This morning, top officials from the Bank of England will be quizzed by the Treasury Committee about the collapse of Silicon Valley Bank UK, and its rescue by HSBC two weeks ago for £1.
The Governor of the Bank of England, Andrew Bailey, will testify alongside Sam Woods, the chief executive of the Prudential Regulation Authority, and Sir Dave Ramsden, the Bank’s Deputy Governor for Markets.
The committee want to learn more about the Bank’s actions to resolve SVB UK, and how the lender – which provided support to many tech start-ups – was supervised before its collapse.
They’ll probably also discuss wider stresses in the banking sector, including the impact of the failure of Credit Suisse on the UK, and what lessons can be learnt about the regulation of the banking sector.
Last night, Bailey insisted in a speech that the UK banking system was resilient, with “robust capital and liquidity positions”, and in a good position to support the economy.
The BoE governor told the London School of Economics:
We have a strong macroprudential policy regime in this country. With the Financial Policy Committee on the case of securing financial stability, the Monetary Policy Committee can focus on its own important job of returning inflation to target.
In a letter to the cross-party Treasury select committee published last week,Bailey revealed the Bank of England had warned US regulators over the risks building at Silicon Valley Bank well before its collapse.
Last night, the White House insisted the US banking system was safe despite stress on some institutions, following the collapse of both Silicon Valley Bank and Signature Bank, and crypto-focused Silvergate, this month.
Asked whether the worst of the banking crisis was behind the country after failed Silicon Valley was purchased with the aid of a government backstop, the White House’s top spokesperson said Americans can be ‘confident’ in their banks.

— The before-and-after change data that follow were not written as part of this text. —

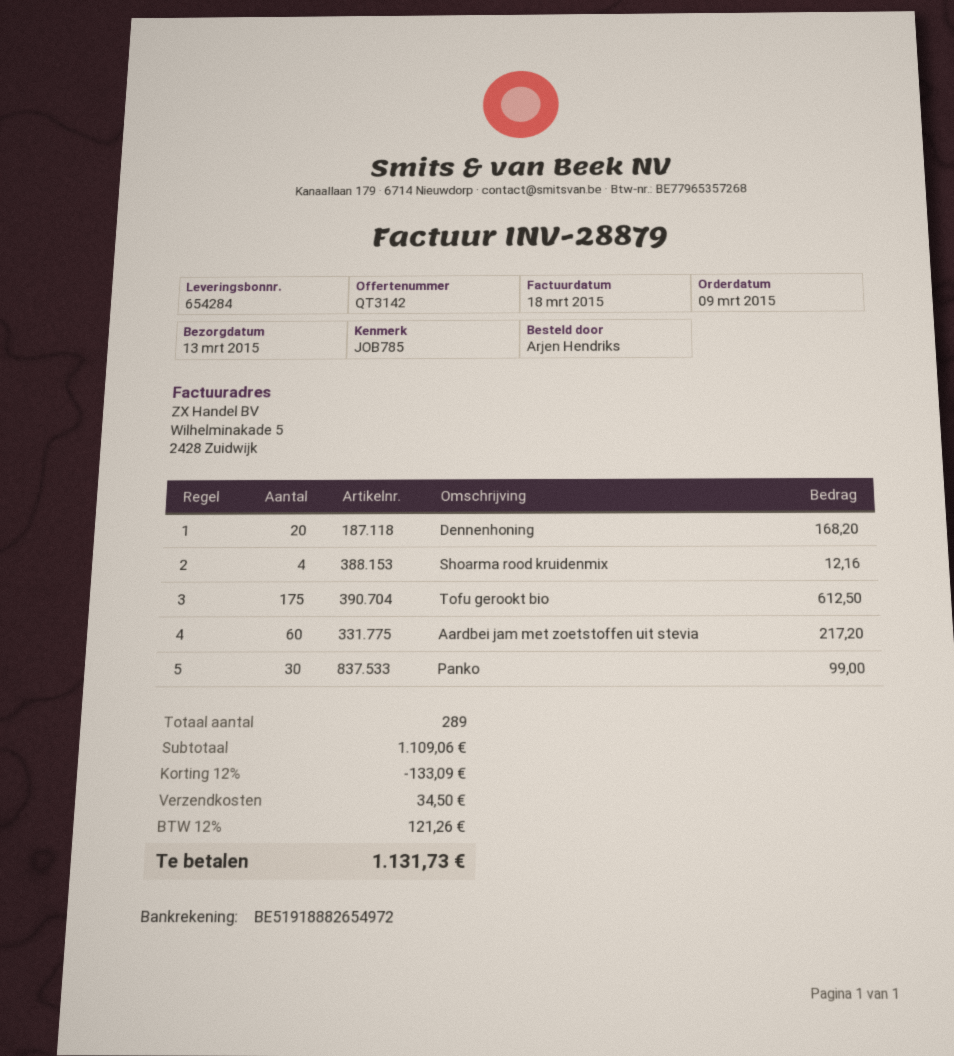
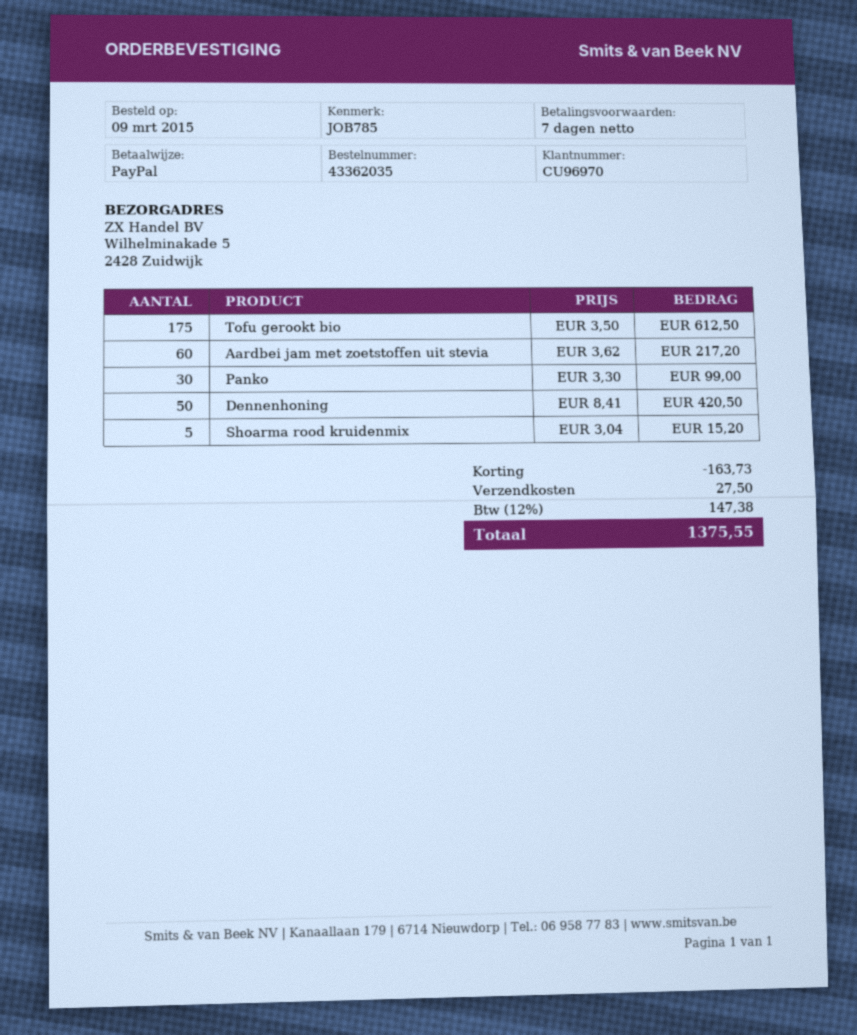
Dennenhoning: 20 for 168.20 -> 50 for 420.50
Shoarma rood kruidenmix: 4 for 12.16 -> 5 for 15.20
discount: 133.09 -> 163.73
shipping: 34.50 -> 27.50
tax: 12% = 121.26 -> 12% = 147.38
total: 1131.73 -> 1375.55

White House press secretary Karine Jean-Pierre told reporters:
“Because of the decisive actions that we have seen … from our administration, the banking regulators and also the Treasury Department, the banking system is safe.”
European stock markets are set to open higher, adding to yesterday’s gains after First Citizens, a North Carolina lender, took over most of Silicon Valley’s loans and assets.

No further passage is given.